My feet were freezing, pins and needles making it painful to walk as I headed back toward the truck, but still, I held on to my coveted boots.

  As I hurried back, I reminisced how Bridget and I had learned to best to prepare a fresh-caught crab from Granddad’s fishing boat. It was the one time of year the old man had taken over the kitchen. Dad showed us how to cook a crab and to stop us squirming, though we had to brace ourselves in order to plunge the poor creature head first into the boiling water to simmer a quarter of an hour. What a mess we’d made, I recall, while Mom kept herself out of the kitchen ‘til Dad and Bridget and me had the whole scene cleaned up.

  To ready a cooked crab for eating, we cringed for first few times when we were taught to rip off the triangular belly flap before we pried off its back shell and drained the internal liquid, removing the reddish membranes that covered its core. A good rinse under cold water readied the poor crab for the further necessary evil of twisting off its legs and claws. It’s hard to shake the image of the old man stepping back in at the end of this intense activity to give the shell a good, hard crack with his wooden mallet, before cutting its core into quarters for the family to devour. It’s brutal, yes, the more I think of it, but we sure did learn the importance of understanding where our food came from and appreciate its primal dignity as we dug in with our fingers, savoring at the last juicy pieces of flesh with the aid of a little crab fork.

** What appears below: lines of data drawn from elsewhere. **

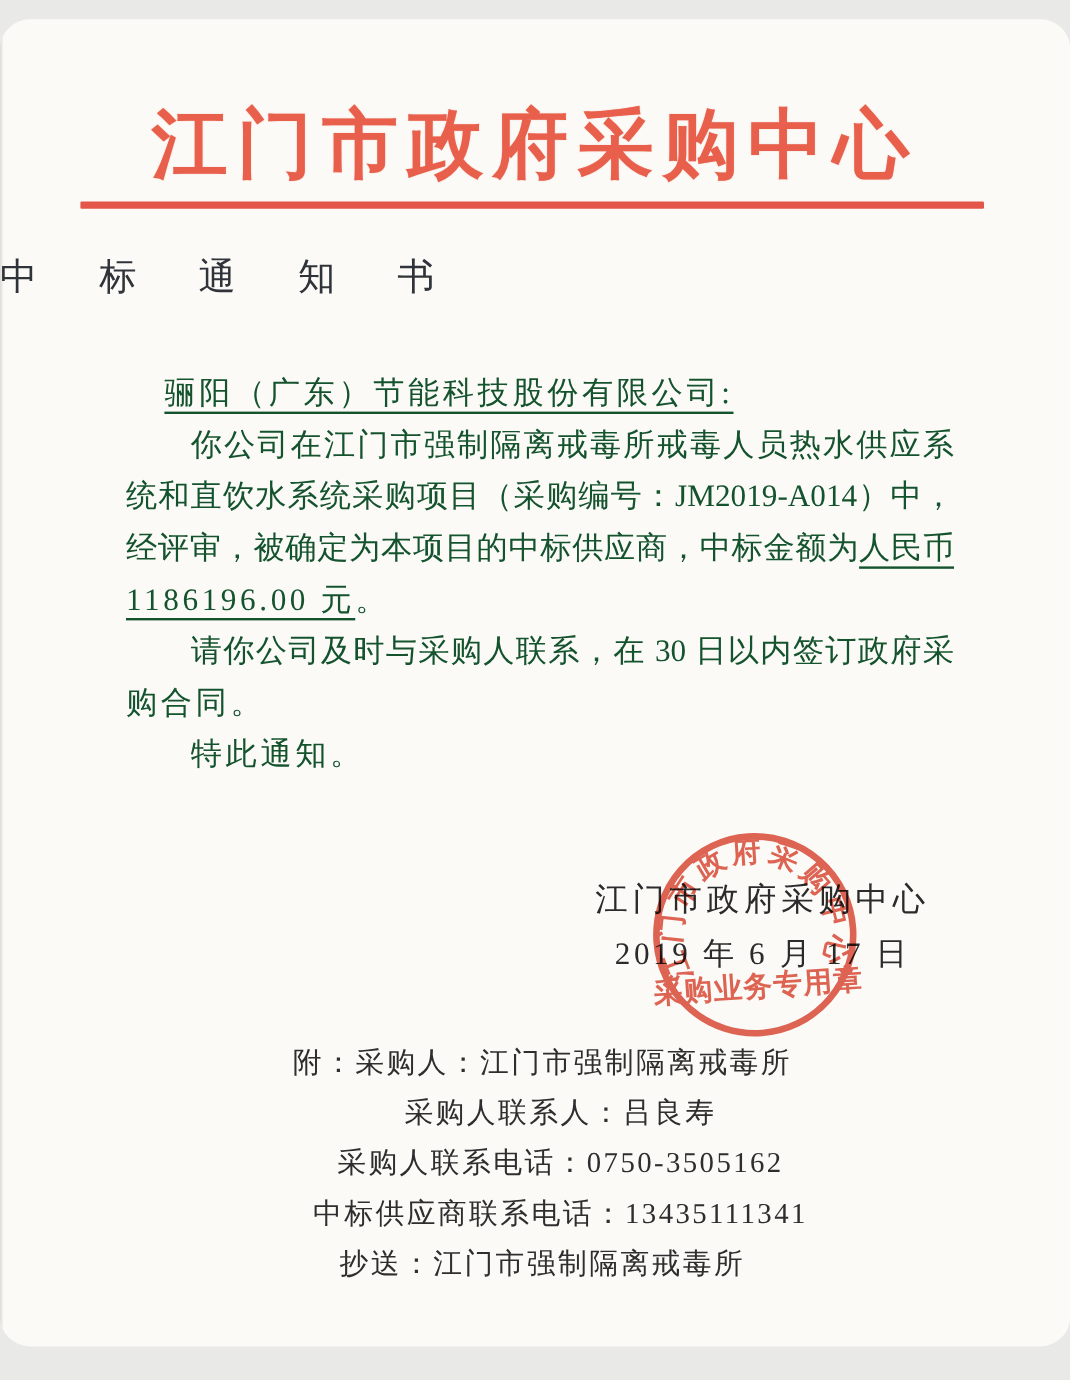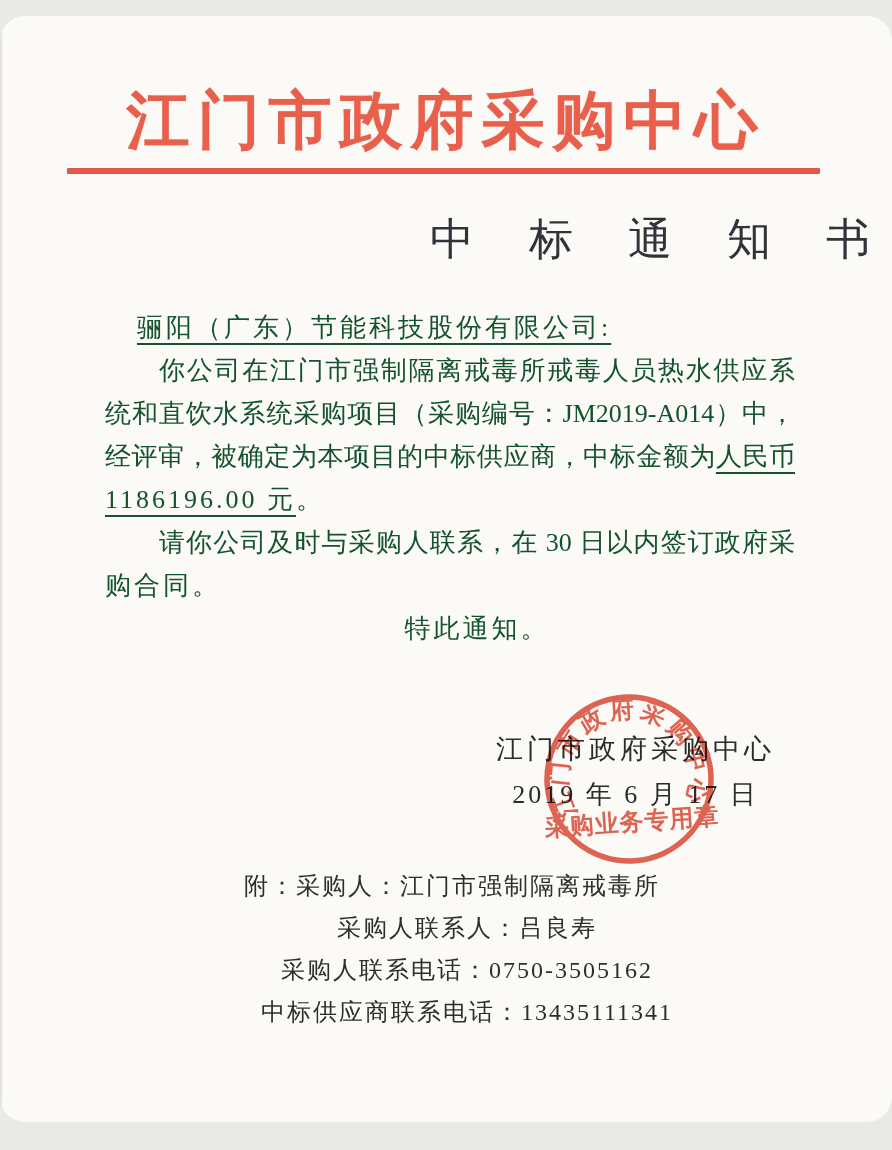"中 标 通 知 书" .doc-title { font-size: 44px -> 31px; text-align: right -> left }
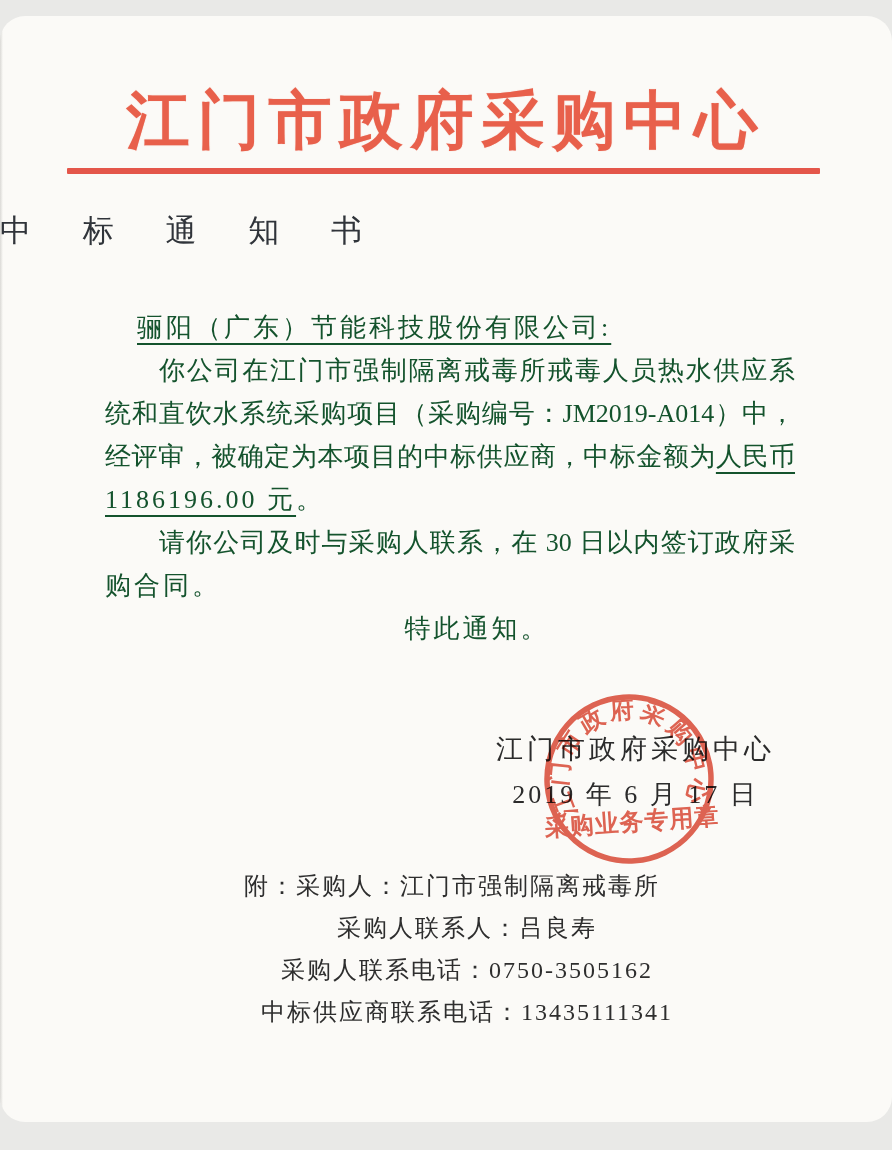"特此通知。" .indent { text-align: center -> none }
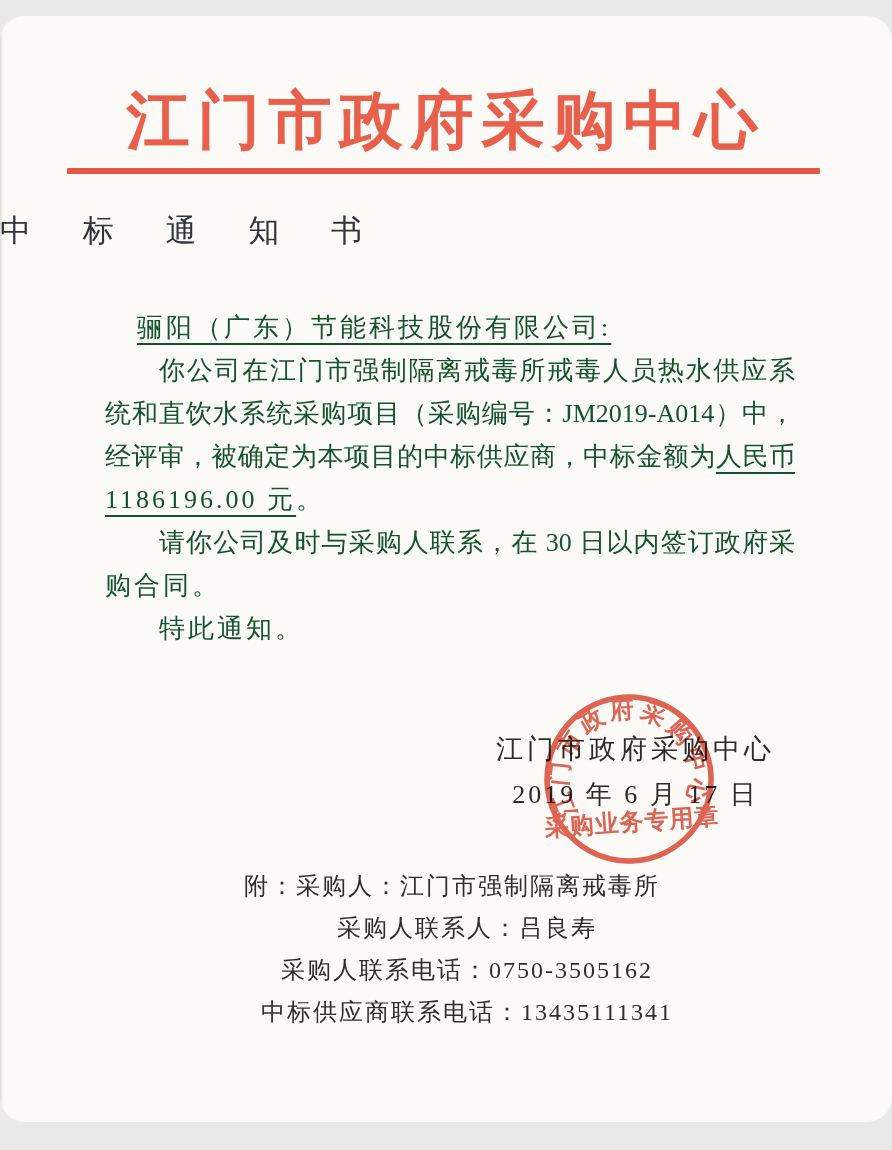"抄送：江门市强制隔离戒毒所" div.footer-line { html: none -> <div>抄送：江门市强制隔离戒毒所</div> }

  I drove back over the rise toward Tomales, my appetite piqued as the truck climbed and dropped in turn on the narrow road that cuts through verdant green hills studded with giant rock formations that make for panoramic viewpoints on a clear day. I checked my watch as I pulled into a deserted main street for one last stroll down memory lane. I was hoping to score a cup of soup of the day from a hole-in-the-wall bakery that closes shop at random hours according to when the last of the daily specials have completely sold out.